Lines with the word "date" in them must be copied from the records below.

━━━━━ Data extract

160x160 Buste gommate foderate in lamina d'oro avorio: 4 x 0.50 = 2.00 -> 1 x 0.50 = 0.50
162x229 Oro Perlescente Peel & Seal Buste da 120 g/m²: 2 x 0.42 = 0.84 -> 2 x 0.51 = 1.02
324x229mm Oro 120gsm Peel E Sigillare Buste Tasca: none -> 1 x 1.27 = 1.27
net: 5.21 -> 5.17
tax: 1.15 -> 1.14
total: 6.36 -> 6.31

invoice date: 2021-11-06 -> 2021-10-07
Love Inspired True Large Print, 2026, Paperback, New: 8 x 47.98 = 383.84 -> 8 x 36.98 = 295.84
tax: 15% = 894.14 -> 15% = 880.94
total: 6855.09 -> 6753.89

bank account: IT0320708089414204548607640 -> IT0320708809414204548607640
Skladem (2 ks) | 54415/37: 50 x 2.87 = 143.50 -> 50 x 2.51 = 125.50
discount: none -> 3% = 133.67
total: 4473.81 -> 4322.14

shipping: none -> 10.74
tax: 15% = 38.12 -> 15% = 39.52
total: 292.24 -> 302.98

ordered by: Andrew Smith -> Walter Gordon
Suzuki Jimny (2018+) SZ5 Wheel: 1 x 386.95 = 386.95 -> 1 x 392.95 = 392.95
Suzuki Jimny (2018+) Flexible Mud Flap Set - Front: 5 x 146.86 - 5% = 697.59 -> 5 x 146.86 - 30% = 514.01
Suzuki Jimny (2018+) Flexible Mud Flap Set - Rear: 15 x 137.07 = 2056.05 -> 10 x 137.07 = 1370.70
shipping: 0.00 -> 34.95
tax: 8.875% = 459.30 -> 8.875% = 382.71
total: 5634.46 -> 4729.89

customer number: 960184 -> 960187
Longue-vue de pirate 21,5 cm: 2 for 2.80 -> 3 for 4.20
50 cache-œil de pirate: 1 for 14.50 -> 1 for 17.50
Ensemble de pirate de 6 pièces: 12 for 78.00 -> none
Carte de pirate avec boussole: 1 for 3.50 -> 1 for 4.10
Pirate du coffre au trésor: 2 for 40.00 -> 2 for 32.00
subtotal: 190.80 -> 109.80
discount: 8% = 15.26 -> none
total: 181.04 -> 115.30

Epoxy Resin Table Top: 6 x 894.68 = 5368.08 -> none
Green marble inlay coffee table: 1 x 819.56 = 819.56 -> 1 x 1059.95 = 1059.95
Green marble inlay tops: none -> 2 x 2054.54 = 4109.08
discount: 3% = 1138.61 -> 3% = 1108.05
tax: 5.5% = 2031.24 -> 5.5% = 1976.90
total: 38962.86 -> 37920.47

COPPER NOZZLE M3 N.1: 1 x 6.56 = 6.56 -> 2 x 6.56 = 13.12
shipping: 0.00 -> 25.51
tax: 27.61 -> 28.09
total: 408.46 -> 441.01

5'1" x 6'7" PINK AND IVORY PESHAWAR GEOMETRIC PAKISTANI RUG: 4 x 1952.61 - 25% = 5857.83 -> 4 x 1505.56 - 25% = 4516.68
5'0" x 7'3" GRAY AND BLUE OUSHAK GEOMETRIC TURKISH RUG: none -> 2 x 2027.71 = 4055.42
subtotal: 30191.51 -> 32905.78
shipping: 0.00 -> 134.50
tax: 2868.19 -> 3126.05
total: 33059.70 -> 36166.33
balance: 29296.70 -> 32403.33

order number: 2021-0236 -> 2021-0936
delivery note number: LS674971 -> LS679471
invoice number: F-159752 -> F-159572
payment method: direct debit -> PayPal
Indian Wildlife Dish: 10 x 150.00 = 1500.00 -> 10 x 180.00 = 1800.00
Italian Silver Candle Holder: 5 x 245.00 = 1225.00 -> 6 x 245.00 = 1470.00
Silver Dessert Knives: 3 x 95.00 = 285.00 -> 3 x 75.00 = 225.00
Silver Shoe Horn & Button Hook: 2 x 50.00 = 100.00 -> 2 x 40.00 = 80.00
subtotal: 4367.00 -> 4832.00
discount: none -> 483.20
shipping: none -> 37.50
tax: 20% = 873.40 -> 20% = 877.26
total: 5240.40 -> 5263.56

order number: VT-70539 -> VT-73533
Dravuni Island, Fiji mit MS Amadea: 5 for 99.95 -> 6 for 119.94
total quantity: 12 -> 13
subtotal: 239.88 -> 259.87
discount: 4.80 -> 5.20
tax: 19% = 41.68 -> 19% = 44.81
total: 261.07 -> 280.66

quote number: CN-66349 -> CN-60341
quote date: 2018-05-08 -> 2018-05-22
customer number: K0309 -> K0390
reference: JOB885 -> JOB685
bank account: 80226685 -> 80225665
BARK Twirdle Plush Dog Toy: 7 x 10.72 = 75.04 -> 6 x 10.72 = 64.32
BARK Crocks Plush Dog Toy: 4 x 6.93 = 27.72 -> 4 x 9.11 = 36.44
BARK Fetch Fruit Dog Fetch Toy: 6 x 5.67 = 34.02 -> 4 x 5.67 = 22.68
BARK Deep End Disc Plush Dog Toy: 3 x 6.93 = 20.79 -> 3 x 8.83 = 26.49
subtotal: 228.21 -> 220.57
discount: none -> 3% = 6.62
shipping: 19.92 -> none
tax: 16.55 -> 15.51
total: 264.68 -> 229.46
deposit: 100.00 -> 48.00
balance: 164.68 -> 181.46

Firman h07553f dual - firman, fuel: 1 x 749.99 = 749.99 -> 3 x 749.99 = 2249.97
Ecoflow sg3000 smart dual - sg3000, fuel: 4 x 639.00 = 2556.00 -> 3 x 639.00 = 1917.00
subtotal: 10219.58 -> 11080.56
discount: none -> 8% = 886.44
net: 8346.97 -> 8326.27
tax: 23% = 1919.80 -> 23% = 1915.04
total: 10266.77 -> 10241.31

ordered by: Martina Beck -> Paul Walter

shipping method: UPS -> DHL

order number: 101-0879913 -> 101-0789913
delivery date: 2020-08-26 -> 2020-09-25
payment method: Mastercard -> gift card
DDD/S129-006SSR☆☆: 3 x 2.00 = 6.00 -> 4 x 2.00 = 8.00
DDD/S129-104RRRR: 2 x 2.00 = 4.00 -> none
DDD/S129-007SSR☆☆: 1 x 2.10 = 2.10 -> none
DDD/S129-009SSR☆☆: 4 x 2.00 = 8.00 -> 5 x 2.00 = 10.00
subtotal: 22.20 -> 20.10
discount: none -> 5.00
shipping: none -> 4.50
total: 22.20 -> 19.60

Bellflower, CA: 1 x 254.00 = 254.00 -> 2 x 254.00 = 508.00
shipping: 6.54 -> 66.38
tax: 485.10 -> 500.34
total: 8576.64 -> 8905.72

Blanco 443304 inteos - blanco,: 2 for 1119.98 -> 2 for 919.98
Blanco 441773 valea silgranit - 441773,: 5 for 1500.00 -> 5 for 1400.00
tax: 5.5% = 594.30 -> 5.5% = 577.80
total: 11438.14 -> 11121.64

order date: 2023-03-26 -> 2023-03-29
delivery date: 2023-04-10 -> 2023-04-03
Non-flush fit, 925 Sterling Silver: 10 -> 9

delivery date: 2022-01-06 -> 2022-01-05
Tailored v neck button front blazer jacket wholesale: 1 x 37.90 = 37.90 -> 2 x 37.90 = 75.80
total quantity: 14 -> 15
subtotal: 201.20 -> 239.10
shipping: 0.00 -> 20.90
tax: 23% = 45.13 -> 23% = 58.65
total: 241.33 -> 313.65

━━━━━━━━━━

#### Answer section:
invoice date: 2021-11-06 -> 2021-10-07
quote date: 2018-05-08 -> 2018-05-22
delivery date: 2020-08-26 -> 2020-09-25
order date: 2023-03-26 -> 2023-03-29
delivery date: 2023-04-10 -> 2023-04-03
delivery date: 2022-01-06 -> 2022-01-05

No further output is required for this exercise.